Pengajaran dasar-dasar hubungan seks misalnya tentulah tidak etis untuk
dituangkan dalam karya sastra secara vulgar.
Dari
ketujuh aspek pendidikan Islam dalam karya sastra yang dikemukakan oleh Faisal
Tehrani, dapat di ringkas lagi menjadi tiga kategori pendidikan Islam yaitu
pendidikan keimanan, pendidikan akhlak dan pendidikan syariah. Karena ketiga
aspek tersebut sesuai dengan jangkauan wawasan Islam yang telah disampaikan
oleh Rasulullah saw, yaitu bahwa dalam pendidikan Islam terdapat cabang-cabang,
yang dikelompokkan menjadi tiga golongan besar, yaitu aqidah, syariat dan akhlak.[11]
Bertolak
dari pendapat Faisal Tehrani tersebut, maka karya sastra Islam dapat dijadikan
sebagai media dalam pendidikan Islam. Karena menurut A.A Navis sastra Islam
bertendensi untuk melukiskan kebenaran, kesempurnaan dan keindahan yang
mengandung kaedah menurut syariat, yang ditulis oleh sastrawan Islam yang saleh
dan memahami teologi Islam dan berfaedah untuk manusia.[12] Sehingga nilai-nilai yang
terkandung dalam sastra Islam didasarkan pada syariat Islam dengan al-Quran dan
hadits sebagai dasar hukumnya.
[1] Bani Sudardi, Sastra Sufistik;
Internalisasi Ajaran-ajaran Sufi dalam Sastra Indonesia, (Solo: Tiga Serangkai
, 2003), hlm. 2.
[2] Ibid, hlm. 29.
[3] Jumsari Jusuf, dkk., Sastra
Indonesia Lama Pengaruh Islam, (Jakarta:
Pusat Pembinaan Dan Pengembangan Bahada Departemen Pendidikan Dan Kebudayaan,
1984), hlm. 48.
[4] Jan van Luxemburg, dkk., Pengantar
Ilmu Sastra, Terj. Dick Hartoko,
(Jakarta : Gramedia, 1986), Cet.II, hlm. 85.
[5] M. Arifin, Ilmu Pendidikan Islam;
Suatu Tinjauan Teoritis dan Praktis Berdasarkan Pendekatan Interdisipliner,
(Jakarta: Bumi Aksara, 2000), Cet.V, hlm. 70.
[6] Abdurrahman an-Nahlawi, Ushul
al-Tarbiyah al-Islamiyah wa Asalibuha fi al-Bayi wa al-Madrasah wa al-Mu’tama’,
terj. Hery Noer Aly, (Bandung: Diponegoro, 1992), Cet.
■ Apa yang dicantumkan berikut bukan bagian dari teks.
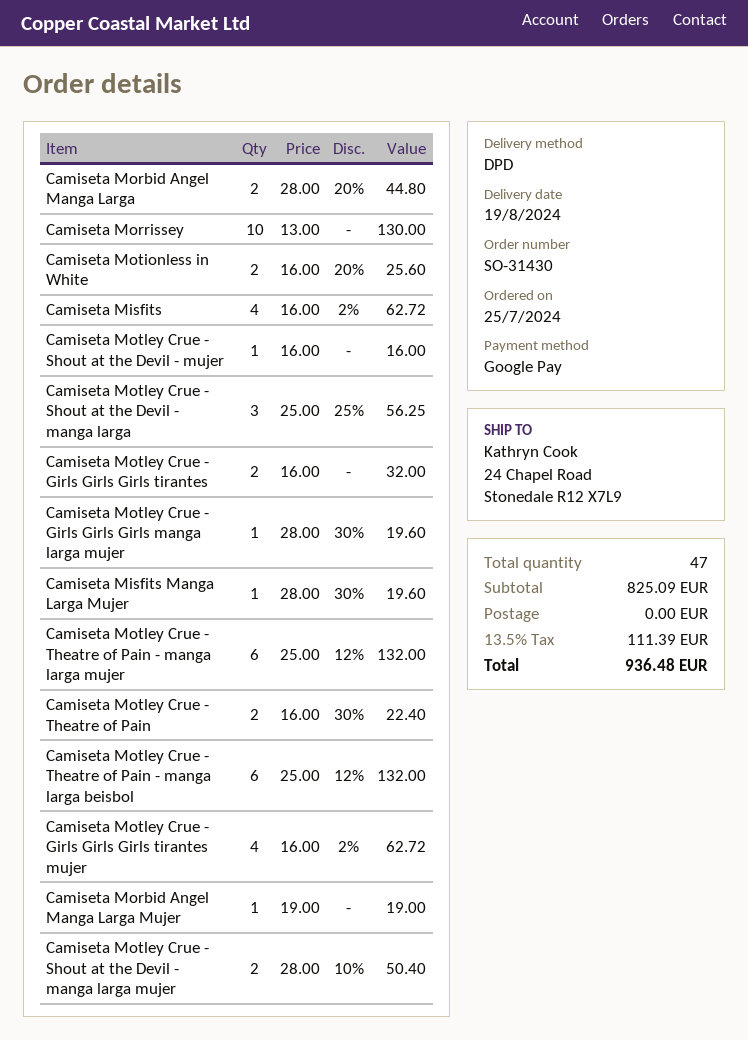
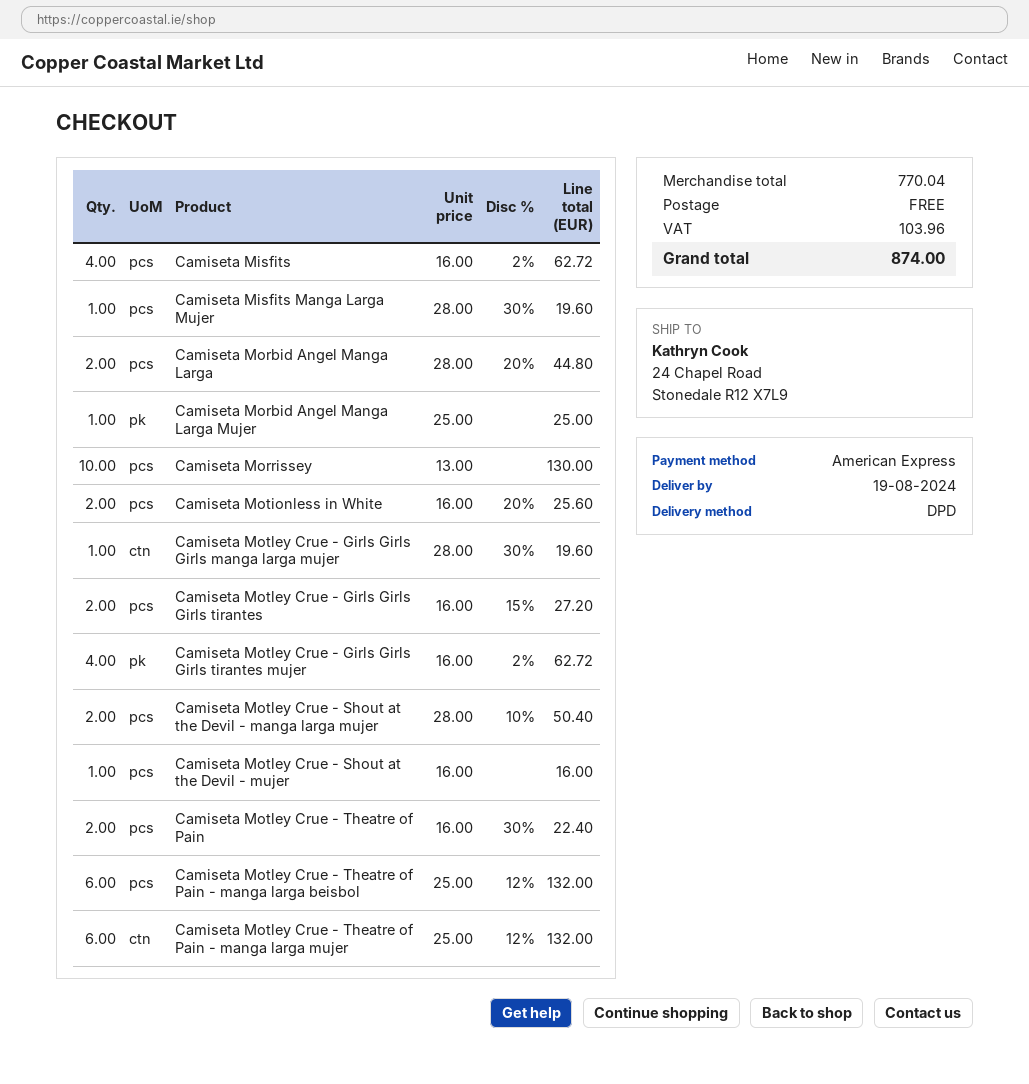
payment method: Google Pay -> American Express
Camiseta Motley Crue - Shout at the Devil - manga larga: 3 x 25.00 - 25% = 56.25 -> none
Camiseta Motley Crue - Girls Girls Girls tirantes: 2 x 16.00 = 32.00 -> 2 x 16.00 - 15% = 27.20
Camiseta Morbid Angel Manga Larga Mujer: 1 x 19.00 = 19.00 -> 1 x 25.00 = 25.00
subtotal: 825.09 -> 770.04
tax: 111.39 -> 103.96
total: 936.48 -> 874.00

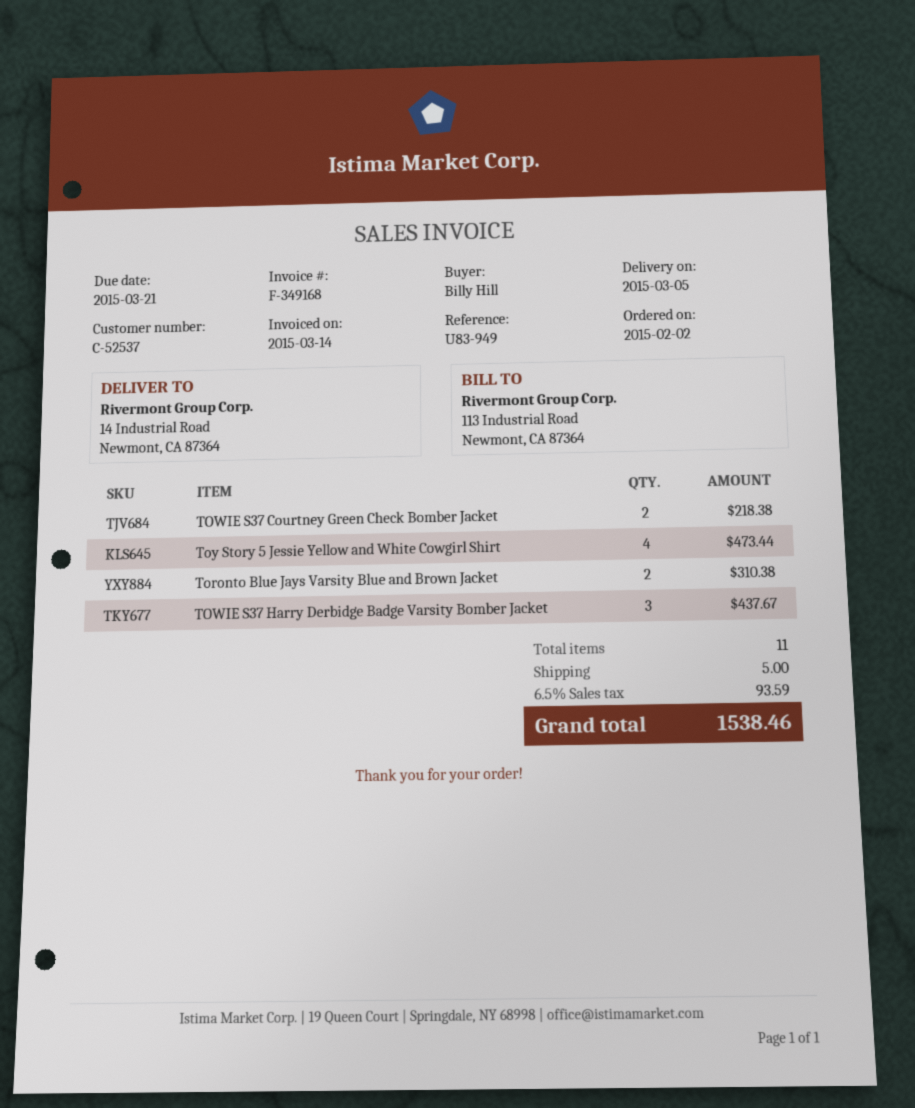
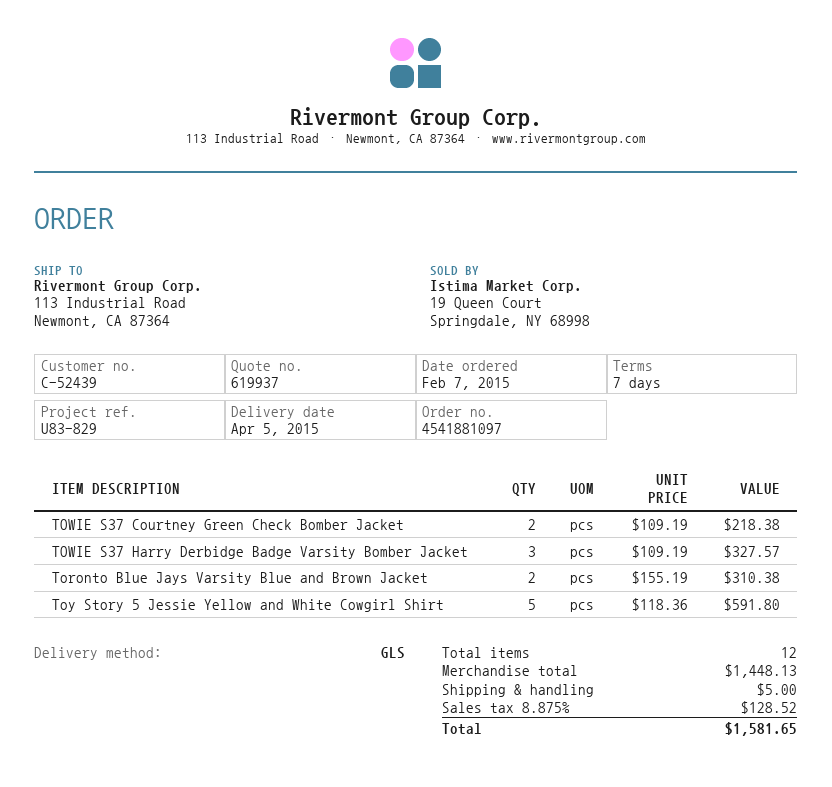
order date: 2015-02-02 -> 2015-02-07
delivery date: 2015-03-05 -> 2015-04-05
customer number: C-52537 -> C-52439
reference: U83-949 -> U83-829
ship to: 14 Industrial Road, Newmont, CA 87364 -> 113 Industrial Road, Newmont, CA 87364
Toy Story 5 Jessie Yellow and White Cowgirl Shirt: 4 for 473.44 -> 5 for 591.80
TOWIE S37 Harry Derbidge Badge Varsity Bomber Jacket: 3 for 437.67 -> 3 for 327.57
total quantity: 11 -> 12
tax: 6.5% = 93.59 -> 8.875% = 128.52
total: 1538.46 -> 1581.65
II, hlm. 404.
[7] Fakultas Tarbiyah IAIN
Walisongo Semarang, Metodologi Pengajaran Agama, (Semarang: Fakultas Tarbiyah
IAIN Walisongo Semarang dan Pustaka Pelajar, 1999), hlm. 133.
[8] Zaid Akhtar, “Karya Kreatif
Medan Penulis Dakwah”, http://www.blogger.com/post-create.g?blogID
[9] Faisal Tehrani, “Sastra
Kanak-Kanak Pendekatan Islam”, http://www.blogger.com
[10] Ibid
[11] Abu Su’ud, Islamologi Sejarah
Ajaran dan Peranannya dalam Peradaban Umat Manusia, Jakarta: Rineka Cipta, 2003,
hlm. 141.
[12] A.A. Navis, Yang Berjalan
Sepanjang Jalan, (Jakarta: PT. Grasindo, 1999), hlm. 356-357.